### Assigned task:
This exercise requires an exact output of the listing, images omitted.

=== Excerpted records ===

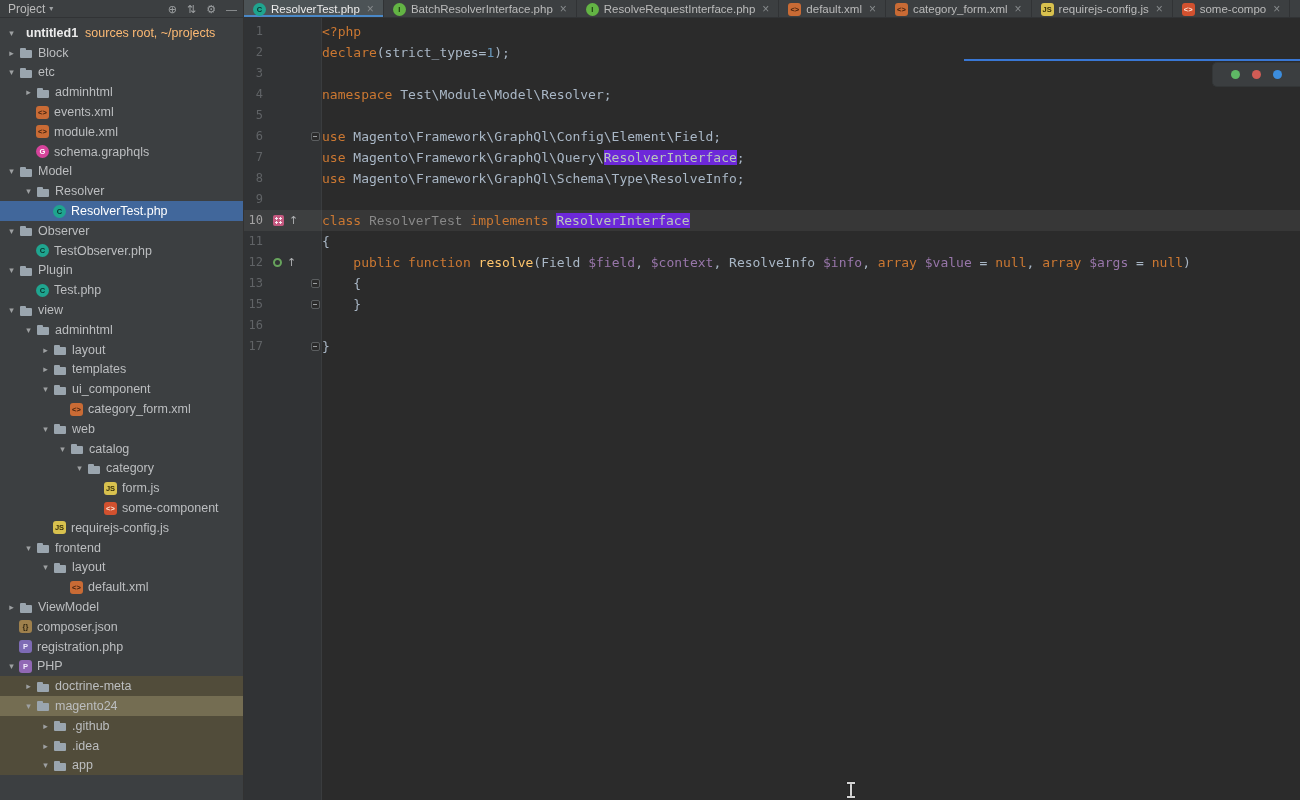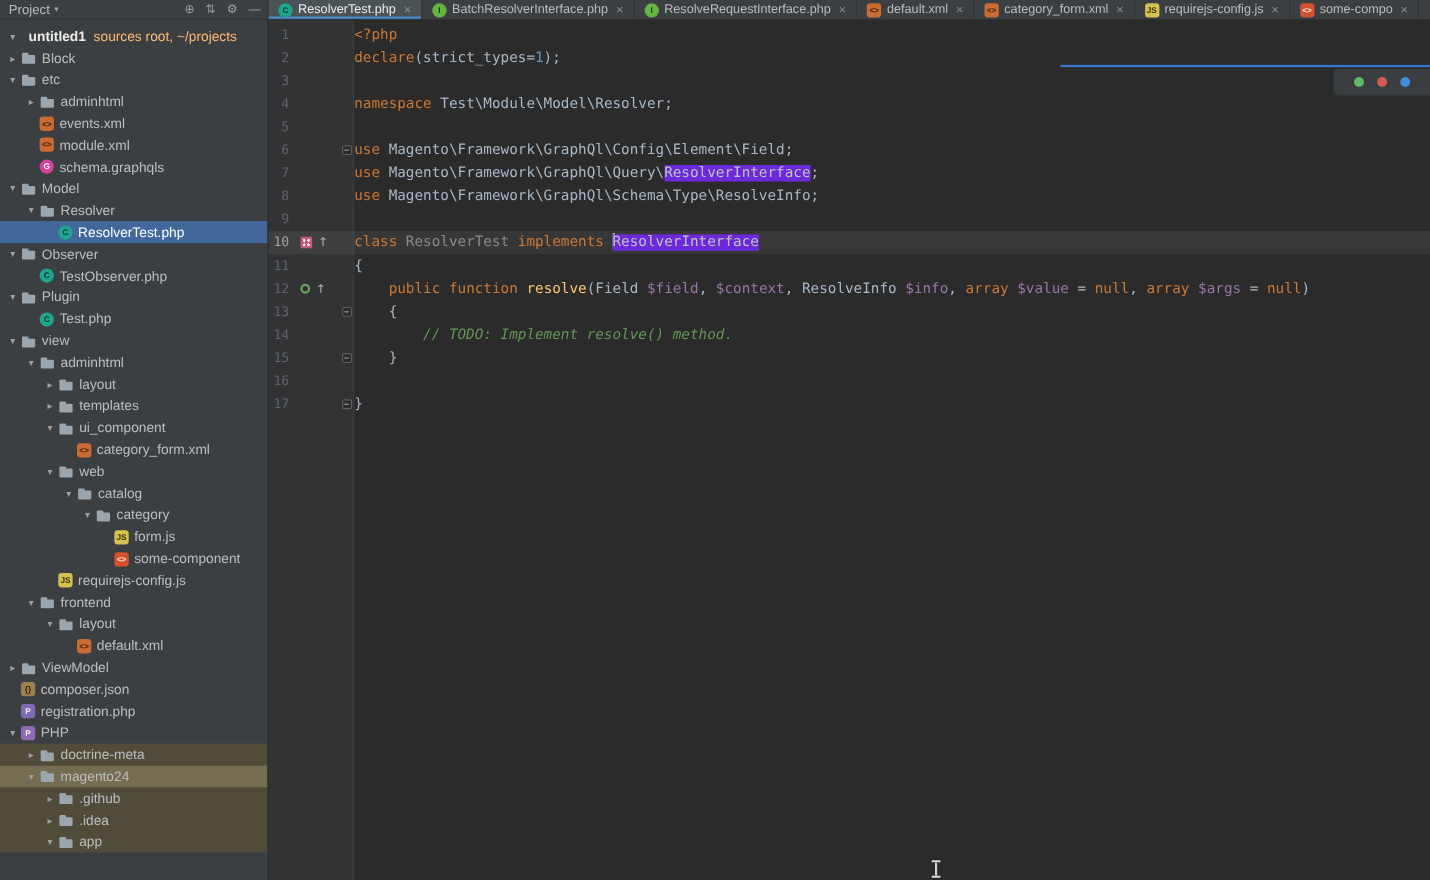--- a/index.html
+++ b/index.html
@@ -55,21 +55,21 @@
   .gi{width:38px;flex:none;display:flex;align-items:center;gap:5px;padding-left:3px;}
   .gf{width:14px;flex:none;display:flex;align-items:center;justify-content:center;}
   .ct{flex:1;color:#A9B7C6;overflow:hidden;}
 
   .tk-kw{color:#CC7832;}
   .tk-pl{color:#A9B7C6;}
   .tk-num{color:#6897BB;}
   .tk-fn{color:#FFC66D;}
   .tk-var{color:#9876AA;}
   .tk-cm{color:#629755;font-style:italic;}
-  .tk-gray{color:#8A8A8A;}
+  .tk-gray{color:#8A8A8A;font-family:Liberation Mono, monospace;}
   .tk-hl{color:#B9C7BC;background:#6d28d9;}
   .caret-bar{display:inline-block;width:2px;height:14px;background:#D8D8D8;vertical-align:-2px;margin-right:-2px;}
 
   .gicon{flex:none;}
   .gplugin{width:11px;height:11px;border-radius:2px;background-color:#C4587F;
     background-image:radial-gradient(circle at 3.5px 3.5px,#F7E9EF 1.1px,transparent 1.3px),
                      radial-gradient(circle at 7.5px 3.5px,#F7E9EF 1.1px,transparent 1.3px),
                      radial-gradient(circle at 3.5px 7.5px,#F7E9EF 1.1px,transparent 1.3px),
                      radial-gradient(circle at 7.5px 7.5px,#F7E9EF 1.1px,transparent 1.3px);}
   .gmethod{width:9px;height:9px;border:2px solid #67A35C;border-radius:50%;}
@@ -345,21 +345,20 @@
           <div class="cl"><span class="ln">4</span><span class="gi"></span><span class="gf"></span><span class="ct"><span class="tk-kw">namespace</span><span class="tk-pl"> Test\Module\Model\Resolver;</span></span></div>
           <div class="cl"><span class="ln">5</span><span class="gi"></span><span class="gf"></span><span class="ct"></span></div>
           <div class="cl"><span class="ln">6</span><span class="gi"></span><span class="gf"><span class="fm"></span></span><span class="ct"><span class="tk-kw">use</span><span class="tk-pl"> Magento\Framework\GraphQl\Config\Element\Field;</span></span></div>
           <div class="cl"><span class="ln">7</span><span class="gi"></span><span class="gf"></span><span class="ct"><span class="tk-kw">use</span><span class="tk-pl"> Magento\Framework\GraphQl\Query\</span><span class="tk-hl">ResolverInterface</span><span class="tk-pl">;</span></span></div>
           <div class="cl"><span class="ln">8</span><span class="gi"></span><span class="gf"></span><span class="ct"><span class="tk-kw">use</span><span class="tk-pl"> Magento\Framework\GraphQl\Schema\Type\ResolveInfo;</span></span></div>
           <div class="cl"><span class="ln">9</span><span class="gi"></span><span class="gf"></span><span class="ct"></span></div>
           <div class="cl caret-line"><span class="ln">10</span><span class="gi"><span class="gicon gplugin"></span><span class="gicon garrow">↑</span></span><span class="gf"></span><span class="ct"><span class="tk-kw">class</span><span class="tk-gray"> ResolverTest </span><span class="tk-kw">implements</span><span class="tk-pl"> </span><span class="caret-bar"></span><span class="tk-hl">ResolverInterface</span></span></div>
           <div class="cl"><span class="ln">11</span><span class="gi"></span><span class="gf"></span><span class="ct"><span class="tk-pl">{</span></span></div>
           <div class="cl"><span class="ln">12</span><span class="gi"><span class="gicon gmethod"></span><span class="gicon garrow">↑</span></span><span class="gf"></span><span class="ct"><span class="tk-pl">    </span><span class="tk-kw">public</span><span class="tk-pl"> </span><span class="tk-kw">function</span><span class="tk-pl"> </span><span class="tk-fn">resolve</span><span class="tk-pl">(Field </span><span class="tk-var">$field</span><span class="tk-pl">, </span><span class="tk-var">$context</span><span class="tk-pl">, ResolveInfo </span><span class="tk-var">$info</span><span class="tk-pl">, </span><span class="tk-kw">array</span><span class="tk-pl"> </span><span class="tk-var">$value</span><span class="tk-pl"> = </span><span class="tk-kw">null</span><span class="tk-pl">, </span><span class="tk-kw">array</span><span class="tk-pl"> </span><span class="tk-var">$args</span><span class="tk-pl"> = </span><span class="tk-kw">null</span><span class="tk-pl">)</span></span></div>
           <div class="cl"><span class="ln">13</span><span class="gi"></span><span class="gf"><span class="fm"></span></span><span class="ct"><span class="tk-pl">    {</span></span></div>
-          <div class="cl"><span class="ln">14</span><span class="gi"></span><span class="gf"></span><span class="ct"><span class="tk-cm">        // TODO: Implement resolve() method.</span></span></div>
           <div class="cl"><span class="ln">15</span><span class="gi"></span><span class="gf"><span class="fm"></span></span><span class="ct"><span class="tk-pl">    }</span></span></div>
           <div class="cl"><span class="ln">16</span><span class="gi"></span><span class="gf"></span><span class="ct"></span></div>
           <div class="cl"><span class="ln">17</span><span class="gi"></span><span class="gf"><span class="fm"></span></span><span class="ct"><span class="tk-pl">}</span></span></div>
         </div>
       <div class="blue-line"></div>
       <div class="inspect" id="inspect">
           <span class="dot" style="background: rgb(95, 184, 101);"></span>
           <span class="dot" style="background: rgb(208, 92, 85);"></span>
           <span class="dot" style="background: rgb(60, 141, 221);"></span>
         </div>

===

### Exercise output:
--- a/index.html
+++ b/index.html
@@ -55,21 +55,21 @@
   .gi{width:38px;flex:none;display:flex;align-items:center;gap:5px;padding-left:3px;}
   .gf{width:14px;flex:none;display:flex;align-items:center;justify-content:center;}
   .ct{flex:1;color:#A9B7C6;overflow:hidden;}
 
   .tk-kw{color:#CC7832;}
   .tk-pl{color:#A9B7C6;}
   .tk-num{color:#6897BB;}
   .tk-fn{color:#FFC66D;}
   .tk-var{color:#9876AA;}
   .tk-cm{color:#629755;font-style:italic;}
-  .tk-gray{color:#8A8A8A;}
+  .tk-gray{color:#8A8A8A;font-family:Liberation Mono, monospace;}
   .tk-hl{color:#B9C7BC;background:#6d28d9;}
   .caret-bar{display:inline-block;width:2px;height:14px;background:#D8D8D8;vertical-align:-2px;margin-right:-2px;}
 
   .gicon{flex:none;}
   .gplugin{width:11px;height:11px;border-radius:2px;background-color:#C4587F;
     background-image:radial-gradient(circle at 3.5px 3.5px,#F7E9EF 1.1px,transparent 1.3px),
                      radial-gradient(circle at 7.5px 3.5px,#F7E9EF 1.1px,transparent 1.3px),
                      radial-gradient(circle at 3.5px 7.5px,#F7E9EF 1.1px,transparent 1.3px),
                      radial-gradient(circle at 7.5px 7.5px,#F7E9EF 1.1px,transparent 1.3px);}
   .gmethod{width:9px;height:9px;border:2px solid #67A35C;border-radius:50%;}
@@ -345,21 +345,20 @@
           <div class="cl"><span class="ln">4</span><span class="gi"></span><span class="gf"></span><span class="ct"><span class="tk-kw">namespace</span><span class="tk-pl"> Test\Module\Model\Resolver;</span></span></div>
           <div class="cl"><span class="ln">5</span><span class="gi"></span><span class="gf"></span><span class="ct"></span></div>
           <div class="cl"><span class="ln">6</span><span class="gi"></span><span class="gf"><span class="fm"></span></span><span class="ct"><span class="tk-kw">use</span><span class="tk-pl"> Magento\Framework\GraphQl\Config\Element\Field;</span></span></div>
           <div class="cl"><span class="ln">7</span><span class="gi"></span><span class="gf"></span><span class="ct"><span class="tk-kw">use</span><span class="tk-pl"> Magento\Framework\GraphQl\Query\</span><span class="tk-hl">ResolverInterface</span><span class="tk-pl">;</span></span></div>
           <div class="cl"><span class="ln">8</span><span class="gi"></span><span class="gf"></span><span class="ct"><span class="tk-kw">use</span><span class="tk-pl"> Magento\Framework\GraphQl\Schema\Type\ResolveInfo;</span></span></div>
           <div class="cl"><span class="ln">9</span><span class="gi"></span><span class="gf"></span><span class="ct"></span></div>
           <div class="cl caret-line"><span class="ln">10</span><span class="gi"><span class="gicon gplugin"></span><span class="gicon garrow">↑</span></span><span class="gf"></span><span class="ct"><span class="tk-kw">class</span><span class="tk-gray"> ResolverTest </span><span class="tk-kw">implements</span><span class="tk-pl"> </span><span class="caret-bar"></span><span class="tk-hl">ResolverInterface</span></span></div>
           <div class="cl"><span class="ln">11</span><span class="gi"></span><span class="gf"></span><span class="ct"><span class="tk-pl">{</span></span></div>
           <div class="cl"><span class="ln">12</span><span class="gi"><span class="gicon gmethod"></span><span class="gicon garrow">↑</span></span><span class="gf"></span><span class="ct"><span class="tk-pl">    </span><span class="tk-kw">public</span><span class="tk-pl"> </span><span class="tk-kw">function</span><span class="tk-pl"> </span><span class="tk-fn">resolve</span><span class="tk-pl">(Field </span><span class="tk-var">$field</span><span class="tk-pl">, </span><span class="tk-var">$context</span><span class="tk-pl">, ResolveInfo </span><span class="tk-var">$info</span><span class="tk-pl">, </span><span class="tk-kw">array</span><span class="tk-pl"> </span><span class="tk-var">$value</span><span class="tk-pl"> = </span><span class="tk-kw">null</span><span class="tk-pl">, </span><span class="tk-kw">array</span><span class="tk-pl"> </span><span class="tk-var">$args</span><span class="tk-pl"> = </span><span class="tk-kw">null</span><span class="tk-pl">)</span></span></div>
           <div class="cl"><span class="ln">13</span><span class="gi"></span><span class="gf"><span class="fm"></span></span><span class="ct"><span class="tk-pl">    {</span></span></div>
-          <div class="cl"><span class="ln">14</span><span class="gi"></span><span class="gf"></span><span class="ct"><span class="tk-cm">        // TODO: Implement resolve() method.</span></span></div>
           <div class="cl"><span class="ln">15</span><span class="gi"></span><span class="gf"><span class="fm"></span></span><span class="ct"><span class="tk-pl">    }</span></span></div>
           <div class="cl"><span class="ln">16</span><span class="gi"></span><span class="gf"></span><span class="ct"></span></div>
           <div class="cl"><span class="ln">17</span><span class="gi"></span><span class="gf"><span class="fm"></span></span><span class="ct"><span class="tk-pl">}</span></span></div>
         </div>
       <div class="blue-line"></div>
       <div class="inspect" id="inspect">
           <span class="dot" style="background: rgb(95, 184, 101);"></span>
           <span class="dot" style="background: rgb(208, 92, 85);"></span>
           <span class="dot" style="background: rgb(60, 141, 221);"></span>
         </div>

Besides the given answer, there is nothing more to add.